The Justice Department has disputed the story, saying that Rosenstein was making a joke in response to a request from McCabe to investigate Trump over his firing of Comey. The report touched off intense speculation about Rosenstein’s job status. He reportedly offered to resign following the report, but the White House rejected the proposal.

Baker told Congress that McCabe and Page took Rosenstein’s remarks seriously. Sources familiar with his testimony said Baker testified that he was not certain whether Rosenstein’s remarks, if said in earnest, were unethical or illegal.

The revelation comes as Rosenstein is scheduled to testify Wednesday before a group of the same lawmakers who interviewed Baker. Members of the House Judiciary and House Oversight & Government Reform committees have created a task force aimed at investigating the FBI and Justice Department’s handling of the Trump-Russia probe as well as the investigation into Hillary Clinton’s emails.

Republicans on the task force have been heavily critical of Rosenstein amid a battle over documents related to the Russia probe. But some GOP lawmakers held their fire on Rosenstein following The Times report, noting that McCabe had a vested interest in undermining Rosenstein and Trump.

Trump said he has no plans to fire Rosenstein after the two met on Air Force One Monday.

The Justice Department declined to comment on Baker’s testimony regarding Rosenstein. Baker, who is now visiting fellow at the Brookings Institution, did not respond to a request for comment.

GOP Republican Rep. Jim Jordan, a member of both congressional committees, previously called Baker’s Oct. 3 testimony “explosive.”

A few details of Baker’s testimony were previously revealed, including that the former FBI lawyer met weeks before the 2016 election with Michael Sussmann, a lawyer for the firm that commissioned the Steele dossier on behalf of the Clinton campaign and the DNC.

Baker told lawmakers that the documents from Sussmann were related to the Russian hacking of Democrats’ emails. He did not testify that Sussmann provided him a copy of the Steele dossier. Instead, Baker received the document from Corn, the Mother Jones reporter.

Corn was one of a handful of reporters to meet prior to the election with dossier author Christopher Steele, a former MI6 officer. On Oct. 31, 2016, the journalist reported some of Steele’s allegations that members of the Trump campaign were in secret contact with Russian operatives.

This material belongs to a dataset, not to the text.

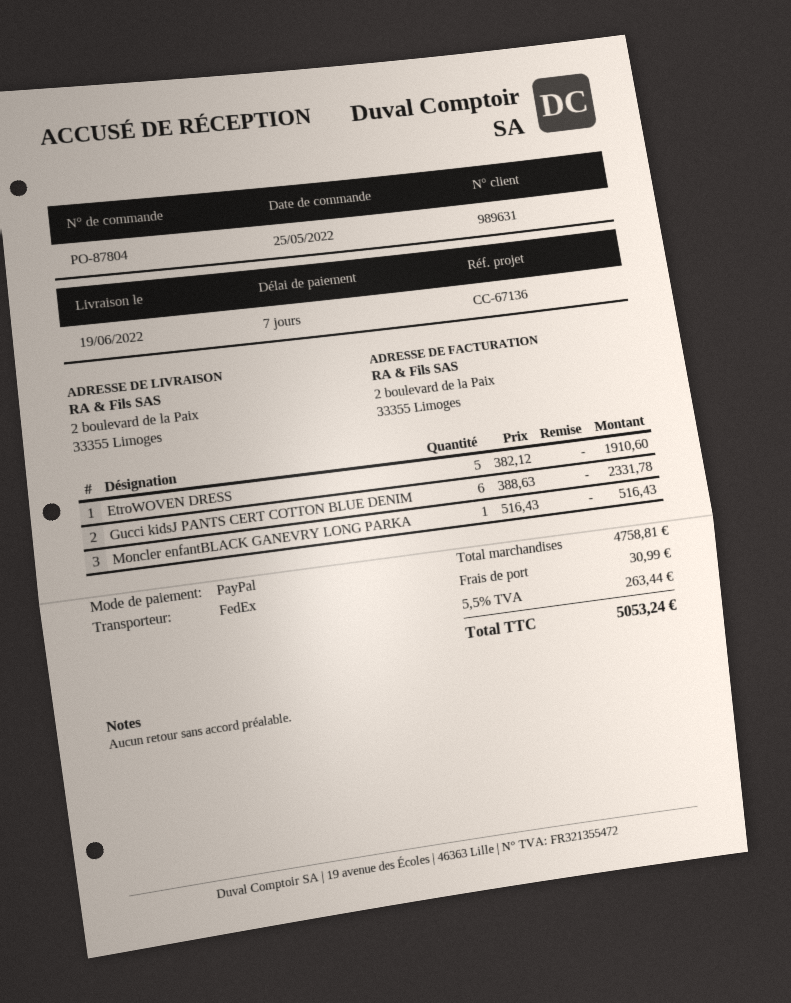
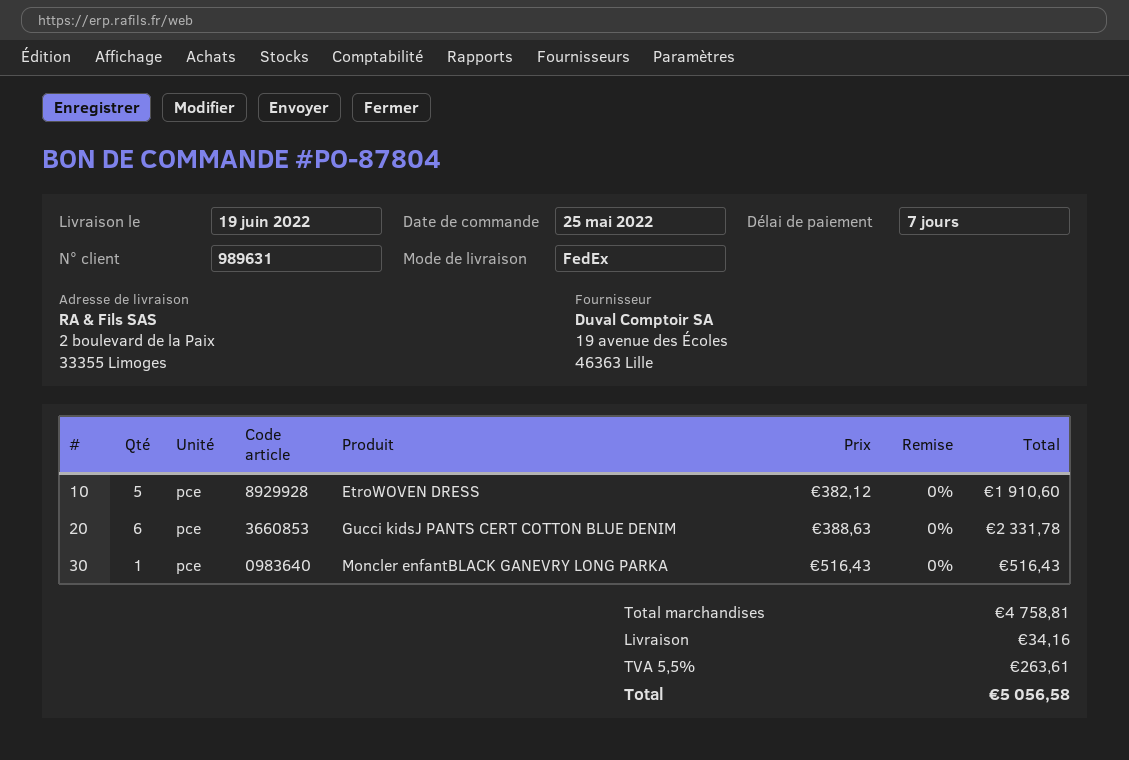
shipping: 30.99 -> 34.16
tax: 5.5% = 263.44 -> 5.5% = 263.61
total: 5053.24 -> 5056.58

In December, Politico reported that congressional Republicans were looking into contacts between Corn and Baker prior to the election. Corn said Baker was not a source for his article.

The Hill reported on July 10 that FBI officials referred to Corn in an email on Jan. 10, 2017, just after BuzzFeed News published the Steele dossier.

“Our internal system is blocking the site,” FBI official Peter Strzok wrote in an email to other top bureau officials. “I have the PDF via iPhone but it’s 25.6MB. Comparing now. The set is only identical to what McCain had. (it has differences from what was given to us by Corn and Simpson.)”

Simpson is Glenn Simpson, the founder of Fusion GPS, the firm that hired Steele to investigate Trump. McCain is late Arizona Republican Sen. John McCain, who provided Comey with a copy of the dossier on Dec. 9, 2016.

Corn did not respond to a request for comment from TheDCNF. He told The Hill in July that he provided a copy of the dossier to the FBI to find out whether the bureau had verified the document.

“I tried the FBI again after the election,” Corn told The Hill’s John Solomon. “On my own accord, I shared a copy of the dossier with the FBI in order to see if the bureau would authenticate the documents and now comment on them. Once again, it would not.”

Corn also denied being a source for the FBI.

“To characterize me as a source of the document is inaccurate. I was merely doing what a journalist does: trying to get more information on a story I was pursuing,” he said.